Landscapes of Urbanisation and De-urbanisation: Integrating Site Location Datasets from Northwest India to Investigate Changes in the Indus Civilisation’s Settlement Distribution

02 Mar 2018

Archaeological survey data plays a fundamental role in studies of long-term socio-cultural change, particularly those that examine the emergence of social complexity and urbanism. Re-evaluating survey datasets reveals lacunae in survey coverage, encourages the reconsideration of existing interpretations, and makes it possible to integrate the results of multiple projects into large scale analyses that address a broad range of research questions. This paper re-evaluates settlement site location reports that relate to the major phases of the Indus civilisation, whose Mature Harappan period (c. 2600-1900 B.C.) is characterised by numerous village settlements and a small number of larger urban centres. By the end of the Mature Harappan period, people appear to have left these cities, and a de-nucleated pattern of settlement is evident in the subsequent Late Harappan period.
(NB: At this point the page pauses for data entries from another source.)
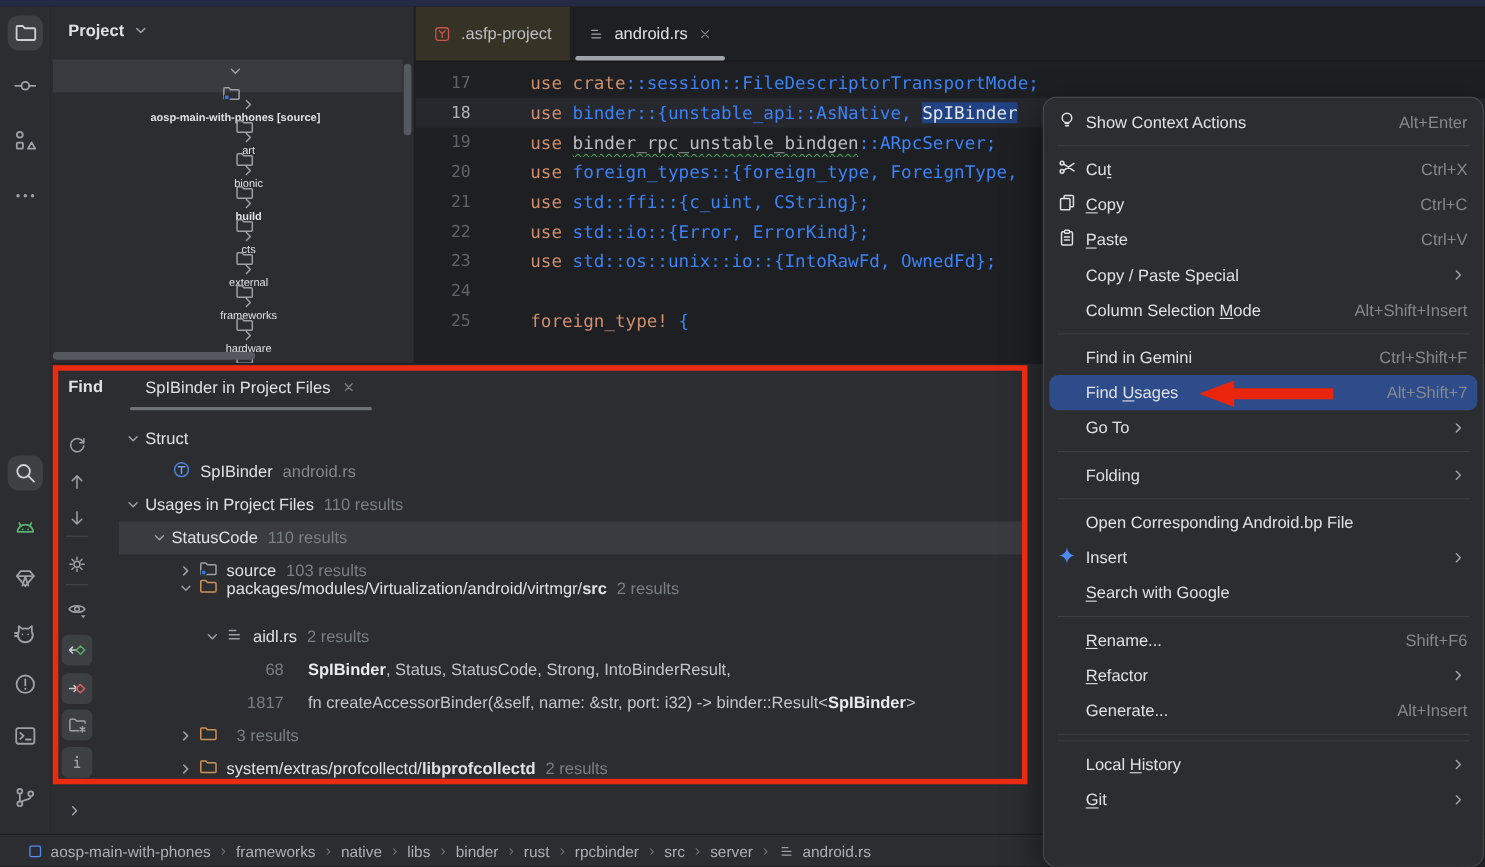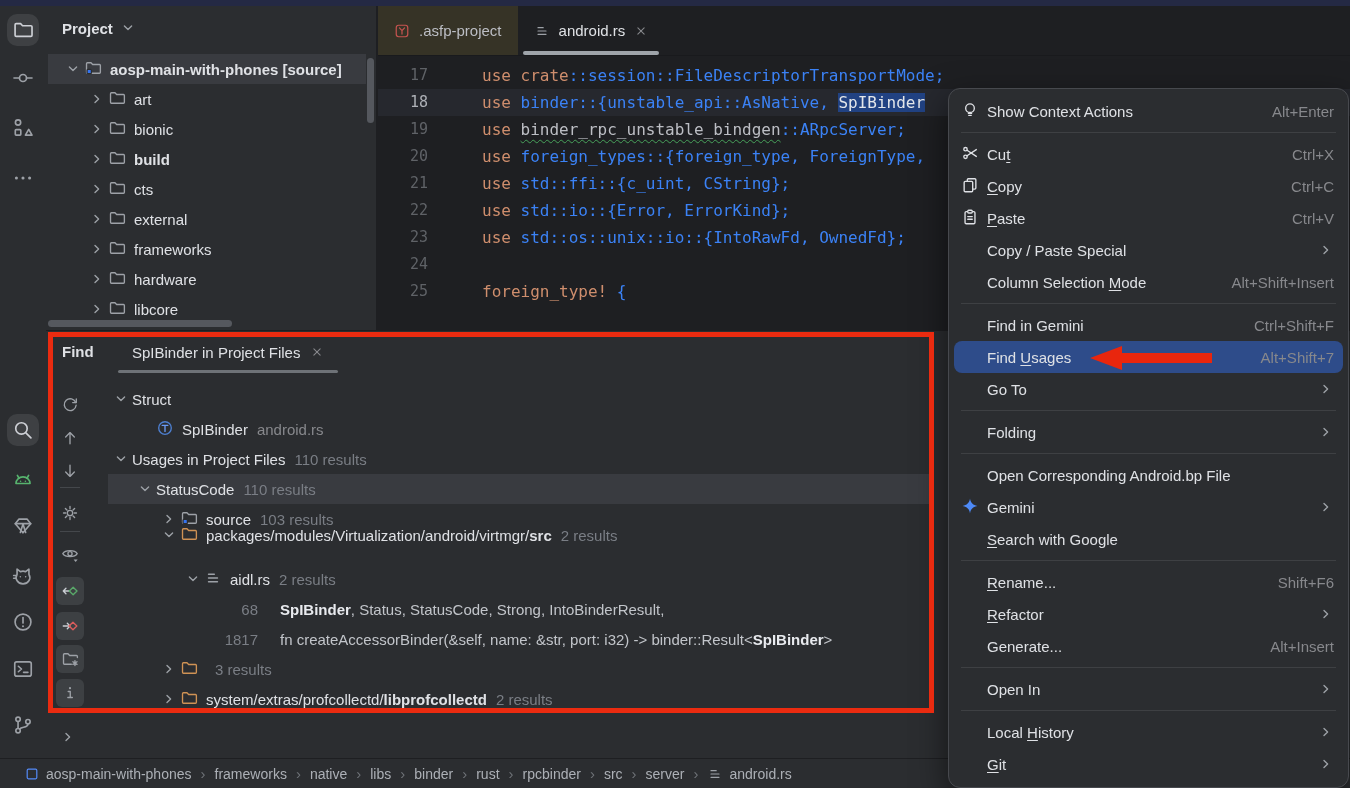"aosp-main-with-phones [source]" .tree-row { flex-direction: none -> column; font-size: 15px -> 10px }
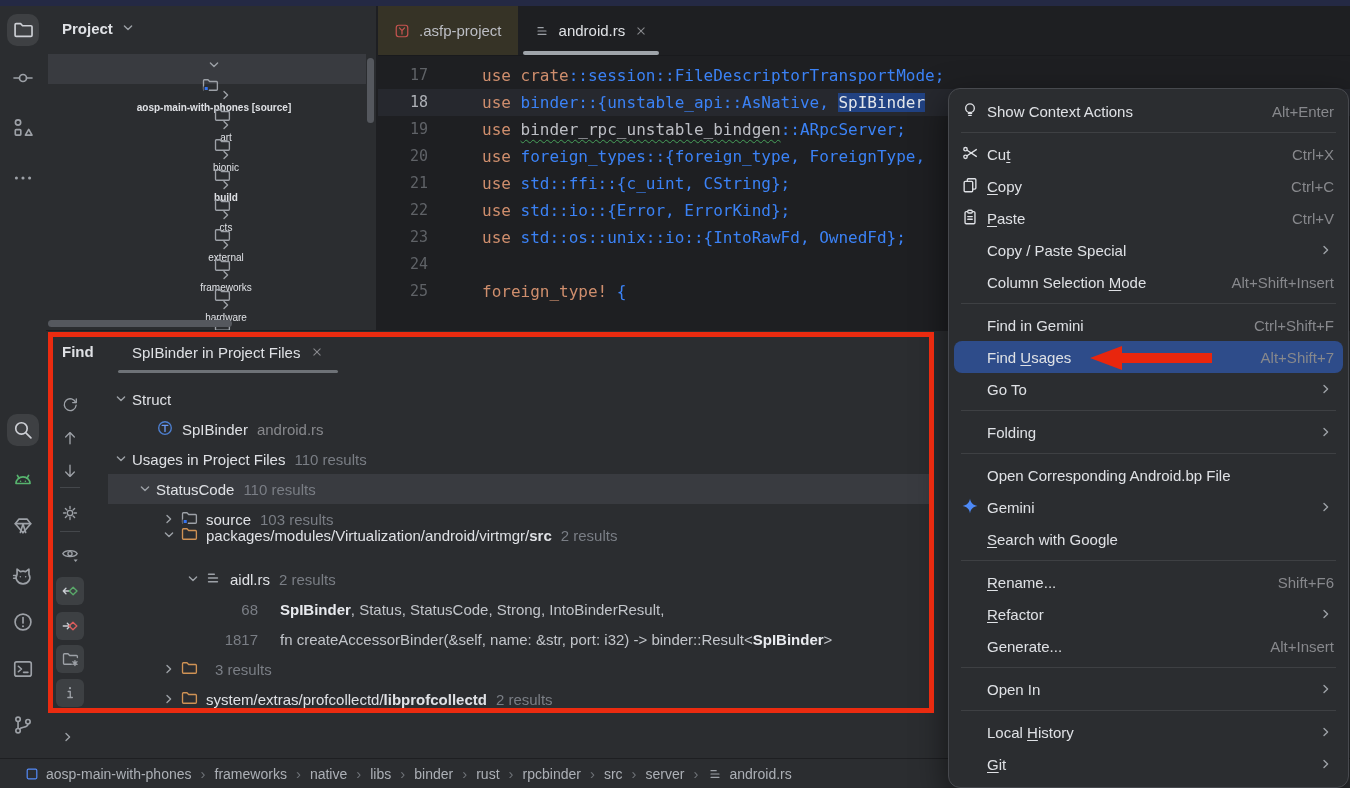"Gemini" span.mi-label { text: Gemini -> Insert }
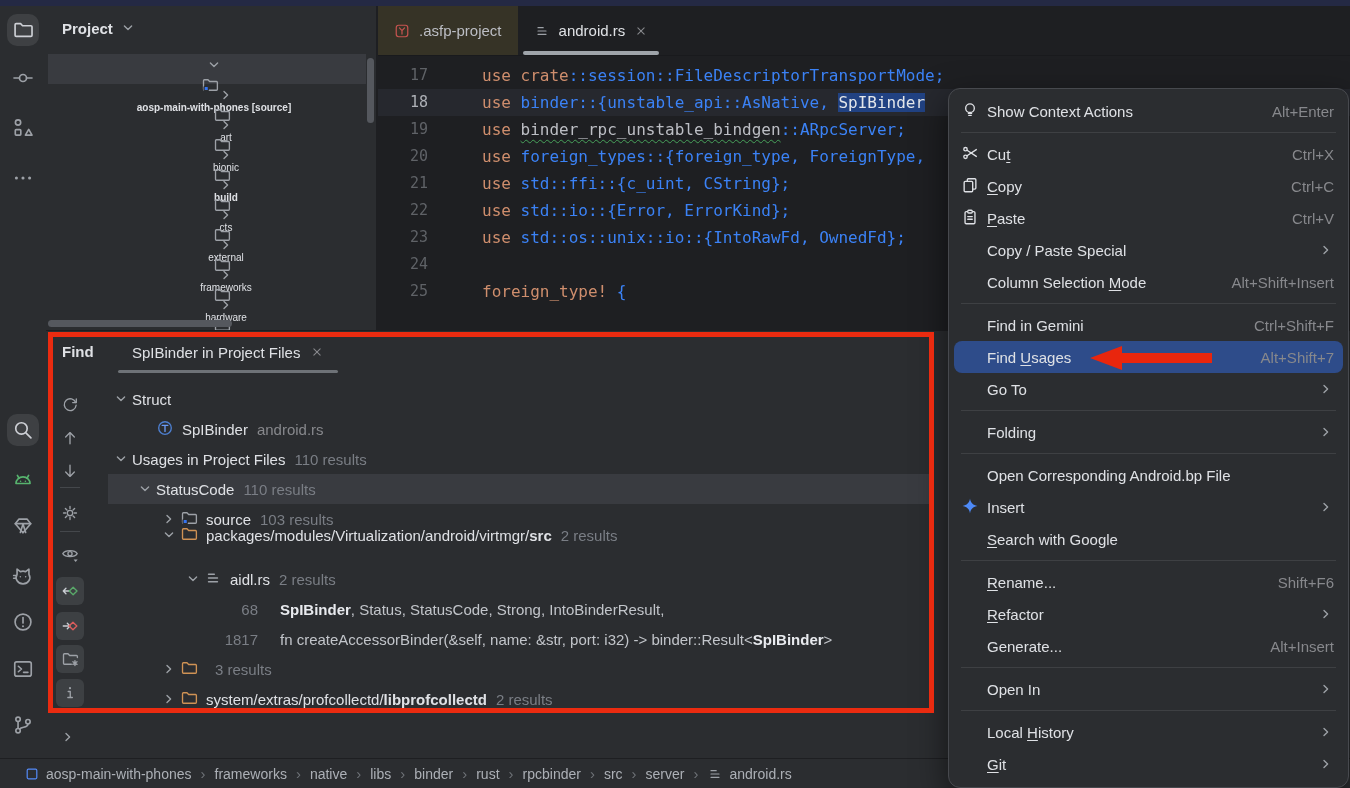"Open In" div.mi { html: <div> <span></span> <span>Open In</span> <span> <span> <svg> <path></path> </svg> </span> </span> </div> -> none }
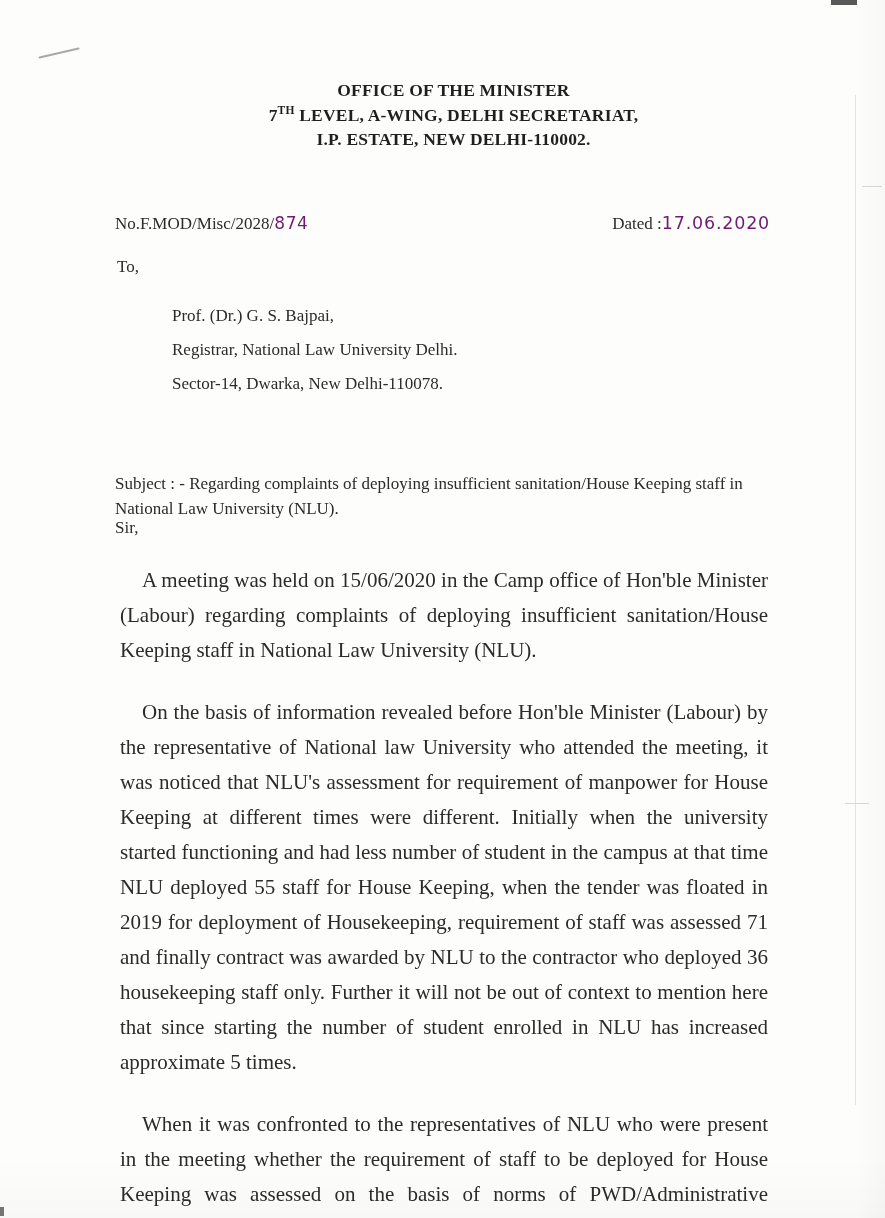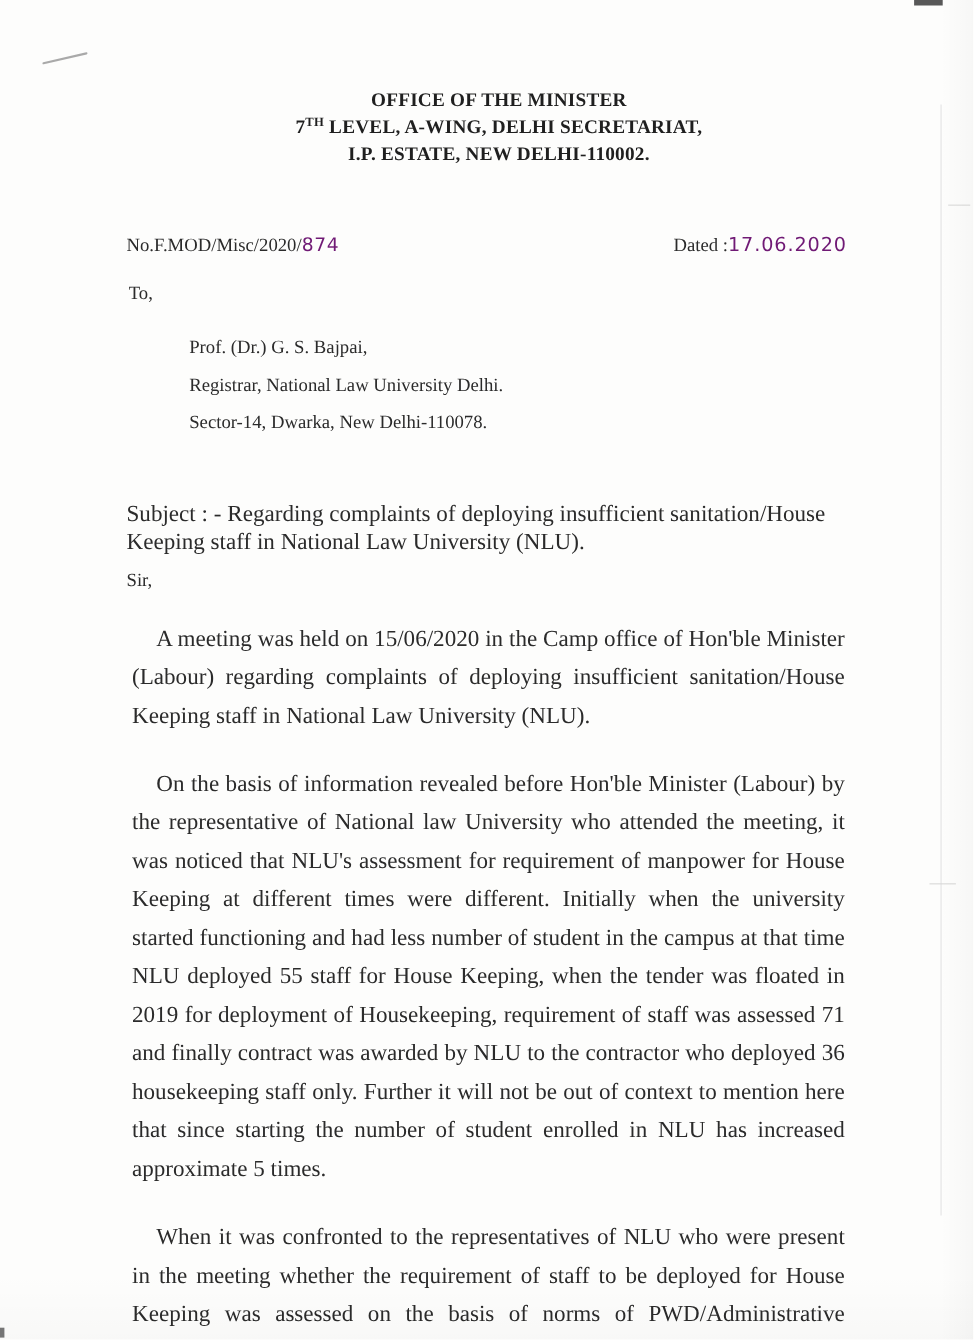"No.F.MOD/Misc/2020/" span { text: No.F.MOD/Misc/2020/ -> No.F.MOD/Misc/2028/ }
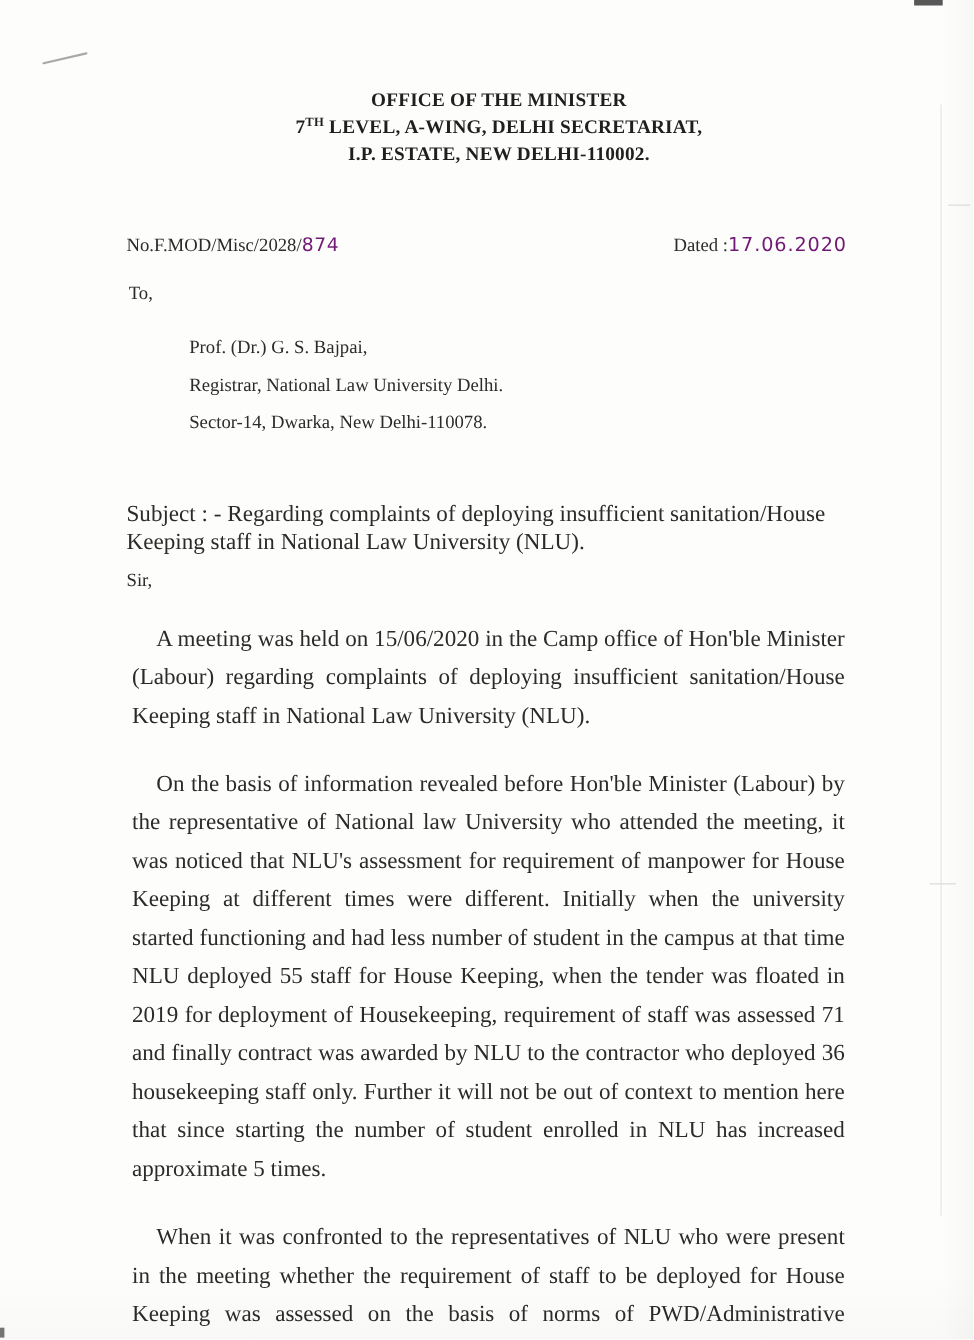"Subject : - Regarding complaints" .subject { font-size: 21px -> 17px; top: 455px -> 471px }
Survey data from the plains of northwest India are key to understanding this process of de-urbanisation, as it has been argued that there was an increase in the region’s settlement density as the cities declined. Assembling site locations from multiple surveys into an integrated relational database makes it possible to conduct geographical information systems (GIS)-based analyses at larger scales. This paper finds that the number of settlements on the plains of northwest India increased between c.1900 and 700 B.C., and that some settings within this region were favoured for settlement, resulting in new landscapes of de-urbanisation. These results lay the foundation for future research that will ask whether this shift in settlement location occurred at the expense of alternative social processes, such as movement to highland areas, fortification of nodes of long distance exchange, and political consolidation. More broadly, investigating the Indus civilisation’s landscapes has the potential to reshape models of social complexity by revealing how it emerged and transformed across extensive and varied environmental settings.